Can a man be saved without baptism?

Brother Lipscomb:

Do the Scriptures say that no one can be saved without baptism, or is it only an inference? If an inference, are not all creeds founded on inferences? I have been reading your paper [The Gospel Advocate] for some time, and I like it very well.


Lipscomb's Answer:

Inferences are of different degrees of certainty. A necessary inference is regarded but little, if any, short of a positive declaration or command. Whatever is necessary to the attainment of an end is necessarily inferred as embraced in the command. It is a necessary inference that he must do all these things requisite to obtain an end because the thing commanded cannot be done without doing these necessary things. We, on the other hand, infer things on slight unnecessary grounds.
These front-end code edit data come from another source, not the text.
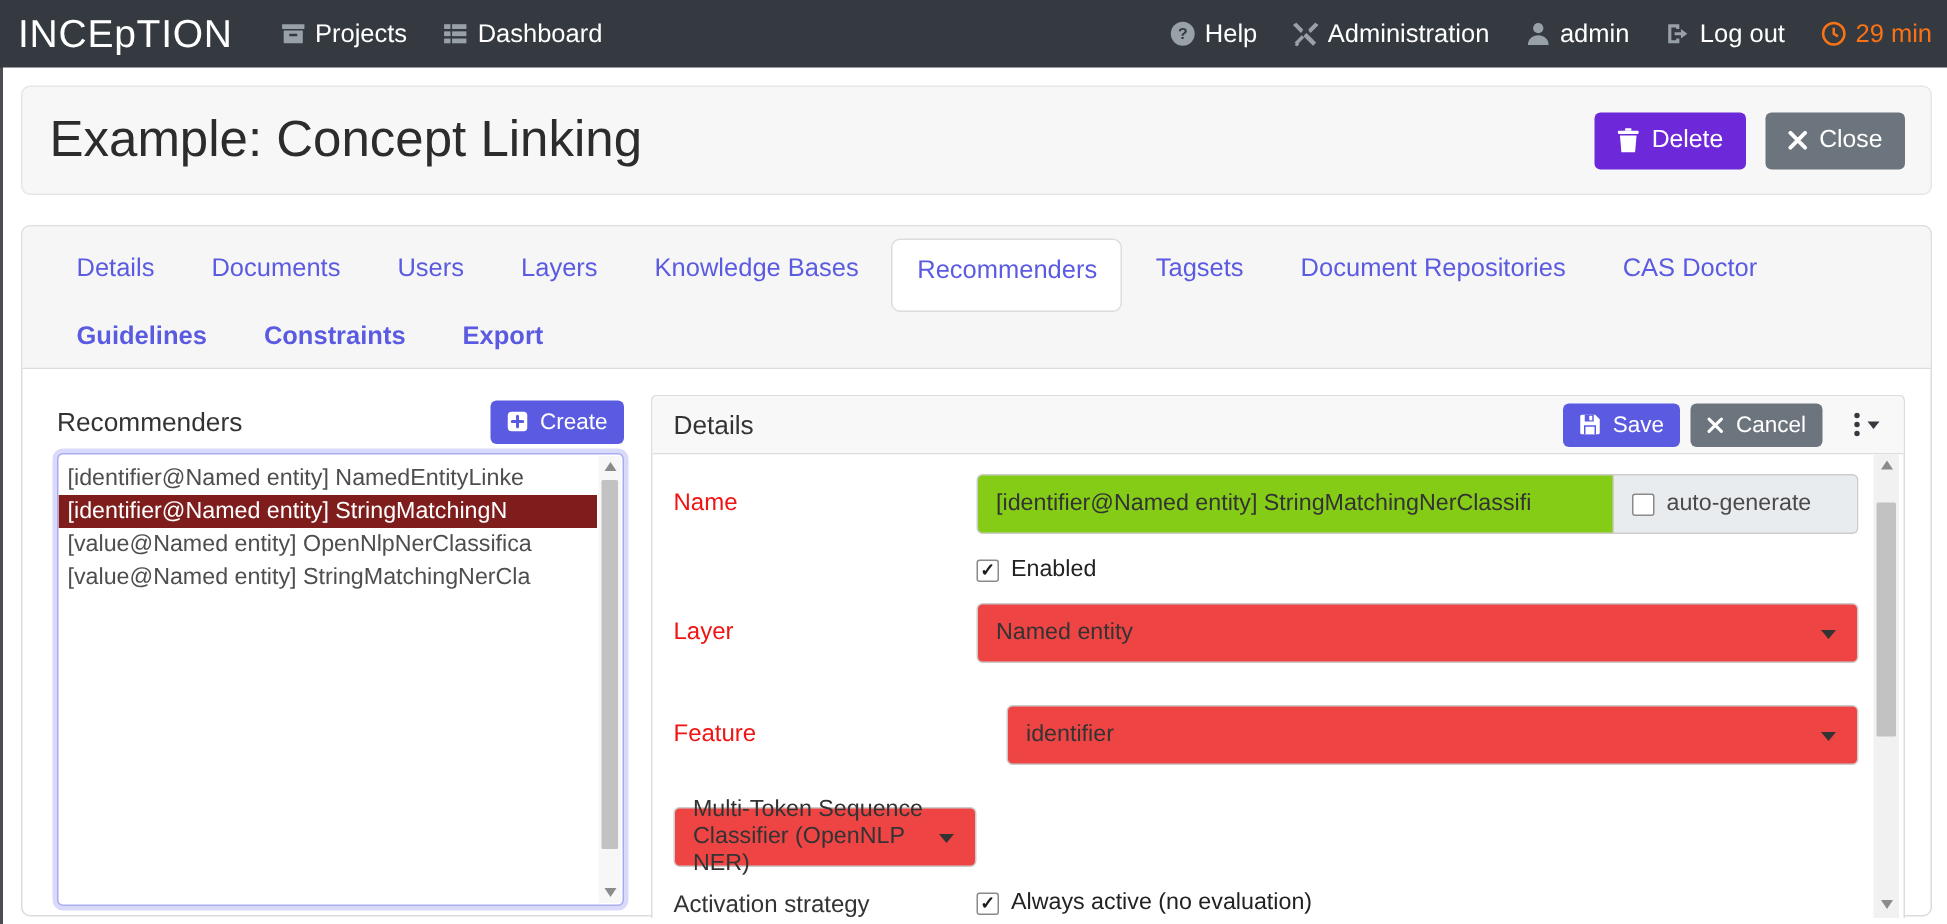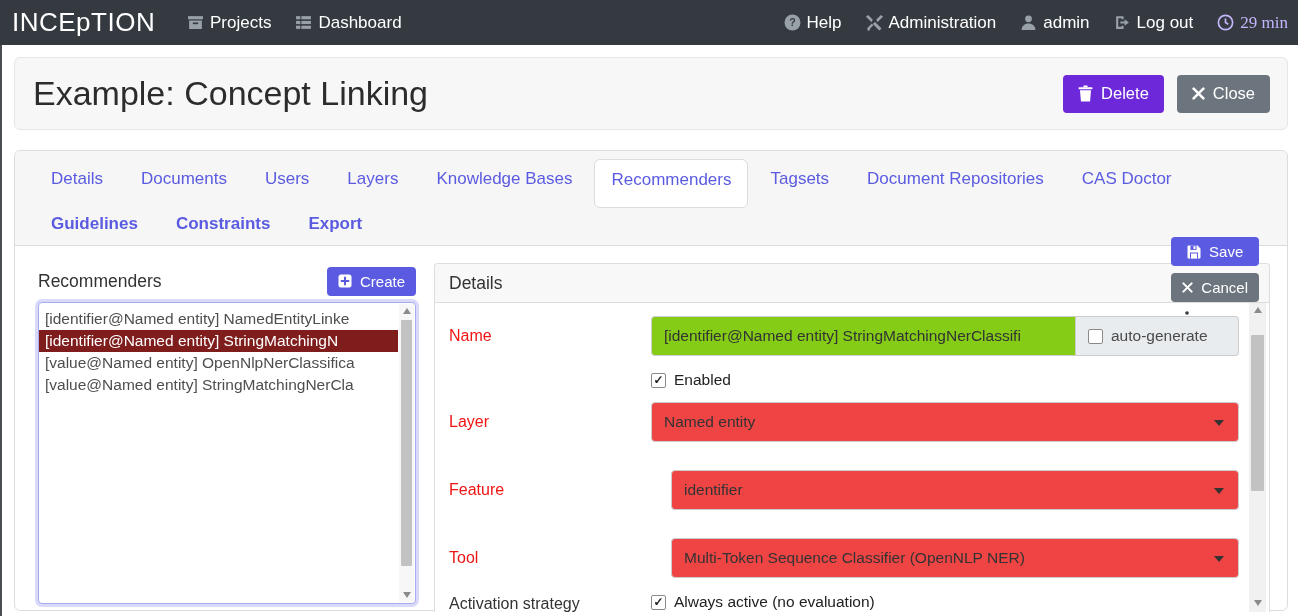--- a/index.html
+++ b/index.html
@@ -16,7 +16,7 @@
   .nav-right { margin-left:auto; display:flex; align-items:center; gap:24px; margin-right:12px; }
   .nav-item { display:flex; align-items:center; gap:6px; font-size:17px; color:#fff; cursor:pointer; }
   .nav-item .ic { color:#98a0a8; display:flex; }
-  .nav-item.muted, .nav-item.muted .ic { color:#c4b5fd;font-family:Liberation Serif, serif; }
+  .nav-item.muted, .nav-item.muted .ic { color:#f97316; }
 
   
   .title-card { position:absolute; left:12px; top:57px; width:1274px; height:73px;

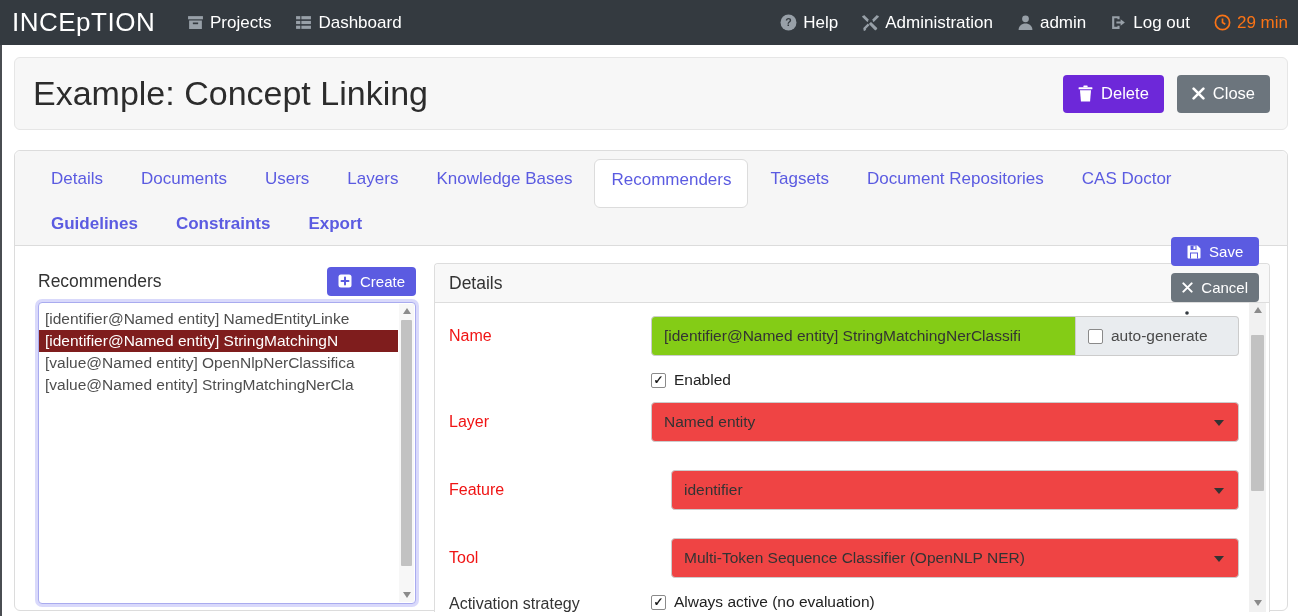--- a/index.html
+++ b/index.html
@@ -70,7 +70,7 @@
     border:1px solid #ddd; border-bottom:none; border-radius:4px 4px 0 0; background:#fff; }
   .details-header { height:39px; background:#f8f8f8; border-bottom:1px solid #ddd;
     display:flex; align-items:center; padding:0 10px 0 14px; border-radius:4px 4px 0 0; }
-  .details-actions { margin-left:auto; display:flex; gap:7px;flex-direction:column; }
+  .details-actions { margin-left:auto; display:flex; align-items:center; gap:7px; }
   .kebab { display:flex; align-items:center; gap:5px; padding:2px 6px; margin-left:8px; cursor:pointer; }
   .kebab .caret { width:0; height:0; border-left:4px solid transparent; border-right:4px solid transparent; border-top:5px solid #343a40; }
   .details-body { position:absolute; left:0; top:39px; right:22px; bottom:0; overflow:hidden; }

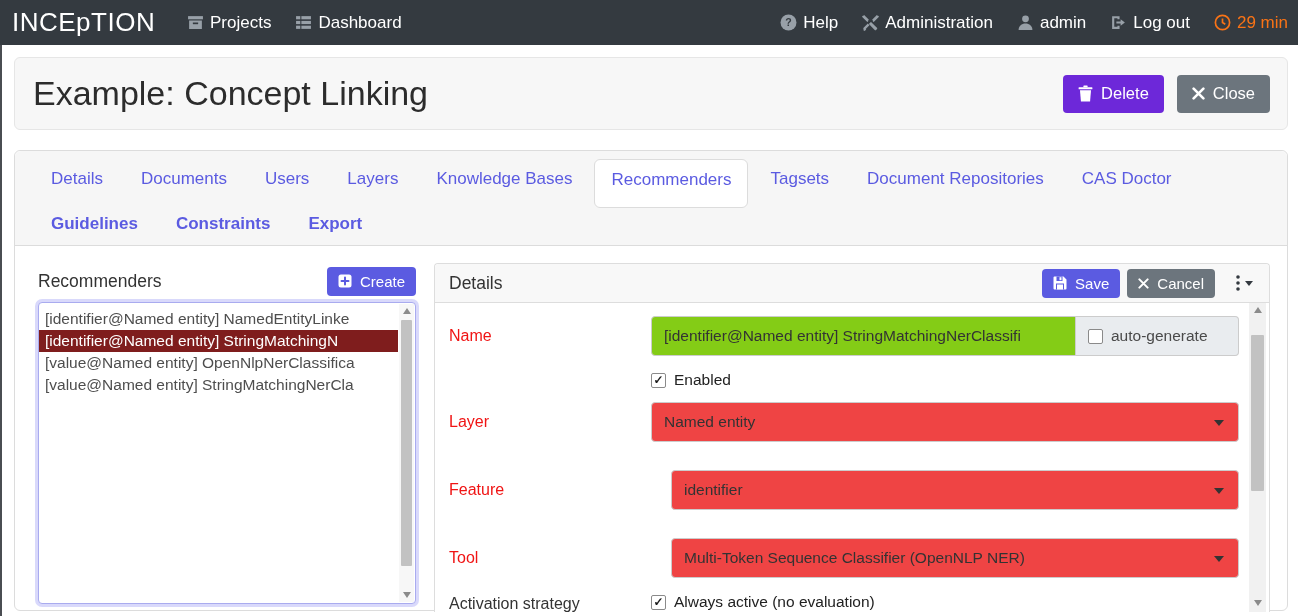--- a/index.html
+++ b/index.html
@@ -337,7 +337,6 @@
       </div>
 
       <div class="frow row-select2">
-        <div class="flabel req">Tool</div>
         <div class="select">
           <span>Multi-Token Sequence Classifier (OpenNLP NER)</span>
           <span class="caret"></span>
Nothing save a necessary inference should be regarded as authoritative. While it is not said in the Scriptures no one can be saved without baptism, it is true that the only plan for saving sinners that God has revealed leads through baptism. And I do not know why the clause, 'that he has revealed,' should be thrown in, for I do not believe he has an unrevealed plan. The declaration of the Savior is: 'He that believeth and is baptized shall be saved; but he that believeth not shall be damned.' Here the road to salvation as marked by the Savior leads through baptism. The fact that lack of baptism is not repeated as a condition of damnation has no bearing because baptism has been connected with faith and is the outgrowth of it; and in calling up faith in the last clause, all that has been connected with it must be understood.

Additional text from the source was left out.